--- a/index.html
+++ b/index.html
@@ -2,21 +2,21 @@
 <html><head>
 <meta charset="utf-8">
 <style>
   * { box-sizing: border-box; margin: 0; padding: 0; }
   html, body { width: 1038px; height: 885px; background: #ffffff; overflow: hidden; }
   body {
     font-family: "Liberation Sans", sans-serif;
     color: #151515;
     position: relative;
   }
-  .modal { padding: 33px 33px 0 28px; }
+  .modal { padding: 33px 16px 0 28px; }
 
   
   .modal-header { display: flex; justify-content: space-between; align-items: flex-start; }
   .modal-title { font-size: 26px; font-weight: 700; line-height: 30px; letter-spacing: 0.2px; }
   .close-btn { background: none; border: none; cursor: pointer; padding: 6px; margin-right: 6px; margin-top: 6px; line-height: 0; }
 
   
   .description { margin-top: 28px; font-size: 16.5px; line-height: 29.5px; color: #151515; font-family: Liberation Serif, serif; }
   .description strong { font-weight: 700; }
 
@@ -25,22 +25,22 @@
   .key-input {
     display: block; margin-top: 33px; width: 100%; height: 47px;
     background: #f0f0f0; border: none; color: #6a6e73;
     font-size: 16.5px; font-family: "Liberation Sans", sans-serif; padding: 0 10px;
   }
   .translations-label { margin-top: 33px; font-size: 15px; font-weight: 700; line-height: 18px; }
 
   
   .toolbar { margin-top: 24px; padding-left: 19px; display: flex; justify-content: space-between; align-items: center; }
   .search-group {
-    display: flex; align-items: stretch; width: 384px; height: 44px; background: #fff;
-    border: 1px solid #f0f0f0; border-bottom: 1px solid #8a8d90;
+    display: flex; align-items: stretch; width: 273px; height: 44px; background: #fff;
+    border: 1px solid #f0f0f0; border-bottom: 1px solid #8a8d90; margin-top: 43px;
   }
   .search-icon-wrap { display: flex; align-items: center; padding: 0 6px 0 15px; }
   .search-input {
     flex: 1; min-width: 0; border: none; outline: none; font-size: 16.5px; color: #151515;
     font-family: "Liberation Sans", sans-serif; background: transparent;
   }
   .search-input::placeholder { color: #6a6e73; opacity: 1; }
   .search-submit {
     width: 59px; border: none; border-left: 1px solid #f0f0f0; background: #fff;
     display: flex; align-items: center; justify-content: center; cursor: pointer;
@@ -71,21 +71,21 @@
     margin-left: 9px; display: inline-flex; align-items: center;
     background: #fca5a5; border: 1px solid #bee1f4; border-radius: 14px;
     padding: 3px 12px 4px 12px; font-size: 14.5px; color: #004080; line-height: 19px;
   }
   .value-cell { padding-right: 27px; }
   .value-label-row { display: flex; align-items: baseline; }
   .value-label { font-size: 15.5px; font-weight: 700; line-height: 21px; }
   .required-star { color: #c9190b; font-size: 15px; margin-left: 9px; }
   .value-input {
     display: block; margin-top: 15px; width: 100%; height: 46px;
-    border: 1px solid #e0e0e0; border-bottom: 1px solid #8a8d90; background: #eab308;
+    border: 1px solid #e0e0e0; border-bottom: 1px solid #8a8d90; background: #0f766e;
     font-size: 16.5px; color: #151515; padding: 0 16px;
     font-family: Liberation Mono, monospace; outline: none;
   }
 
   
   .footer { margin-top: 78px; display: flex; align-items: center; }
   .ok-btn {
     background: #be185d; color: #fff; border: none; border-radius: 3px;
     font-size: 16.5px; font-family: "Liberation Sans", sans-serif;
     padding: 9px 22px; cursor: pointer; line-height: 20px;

· · · ·

▶ Problem description
Give each line of the records above again, unchanged.

▶ Task response
--- a/index.html
+++ b/index.html
@@ -2,21 +2,21 @@
 <html><head>
 <meta charset="utf-8">
 <style>
   * { box-sizing: border-box; margin: 0; padding: 0; }
   html, body { width: 1038px; height: 885px; background: #ffffff; overflow: hidden; }
   body {
     font-family: "Liberation Sans", sans-serif;
     color: #151515;
     position: relative;
   }
-  .modal { padding: 33px 33px 0 28px; }
+  .modal { padding: 33px 16px 0 28px; }
 
   
   .modal-header { display: flex; justify-content: space-between; align-items: flex-start; }
   .modal-title { font-size: 26px; font-weight: 700; line-height: 30px; letter-spacing: 0.2px; }
   .close-btn { background: none; border: none; cursor: pointer; padding: 6px; margin-right: 6px; margin-top: 6px; line-height: 0; }
 
   
   .description { margin-top: 28px; font-size: 16.5px; line-height: 29.5px; color: #151515; font-family: Liberation Serif, serif; }
   .description strong { font-weight: 700; }
 
@@ -25,22 +25,22 @@
   .key-input {
     display: block; margin-top: 33px; width: 100%; height: 47px;
     background: #f0f0f0; border: none; color: #6a6e73;
     font-size: 16.5px; font-family: "Liberation Sans", sans-serif; padding: 0 10px;
   }
   .translations-label { margin-top: 33px; font-size: 15px; font-weight: 700; line-height: 18px; }
 
   
   .toolbar { margin-top: 24px; padding-left: 19px; display: flex; justify-content: space-between; align-items: center; }
   .search-group {
-    display: flex; align-items: stretch; width: 384px; height: 44px; background: #fff;
-    border: 1px solid #f0f0f0; border-bottom: 1px solid #8a8d90;
+    display: flex; align-items: stretch; width: 273px; height: 44px; background: #fff;
+    border: 1px solid #f0f0f0; border-bottom: 1px solid #8a8d90; margin-top: 43px;
   }
   .search-icon-wrap { display: flex; align-items: center; padding: 0 6px 0 15px; }
   .search-input {
     flex: 1; min-width: 0; border: none; outline: none; font-size: 16.5px; color: #151515;
     font-family: "Liberation Sans", sans-serif; background: transparent;
   }
   .search-input::placeholder { color: #6a6e73; opacity: 1; }
   .search-submit {
     width: 59px; border: none; border-left: 1px solid #f0f0f0; background: #fff;
     display: flex; align-items: center; justify-content: center; cursor: pointer;
@@ -71,21 +71,21 @@
     margin-left: 9px; display: inline-flex; align-items: center;
     background: #fca5a5; border: 1px solid #bee1f4; border-radius: 14px;
     padding: 3px 12px 4px 12px; font-size: 14.5px; color: #004080; line-height: 19px;
   }
   .value-cell { padding-right: 27px; }
   .value-label-row { display: flex; align-items: baseline; }
   .value-label { font-size: 15.5px; font-weight: 700; line-height: 21px; }
   .required-star { color: #c9190b; font-size: 15px; margin-left: 9px; }
   .value-input {
     display: block; margin-top: 15px; width: 100%; height: 46px;
-    border: 1px solid #e0e0e0; border-bottom: 1px solid #8a8d90; background: #eab308;
+    border: 1px solid #e0e0e0; border-bottom: 1px solid #8a8d90; background: #0f766e;
     font-size: 16.5px; color: #151515; padding: 0 16px;
     font-family: Liberation Mono, monospace; outline: none;
   }
 
   
   .footer { margin-top: 78px; display: flex; align-items: center; }
   .ok-btn {
     background: #be185d; color: #fff; border: none; border-radius: 3px;
     font-size: 16.5px; font-family: "Liberation Sans", sans-serif;
     padding: 9px 22px; cursor: pointer; line-height: 20px;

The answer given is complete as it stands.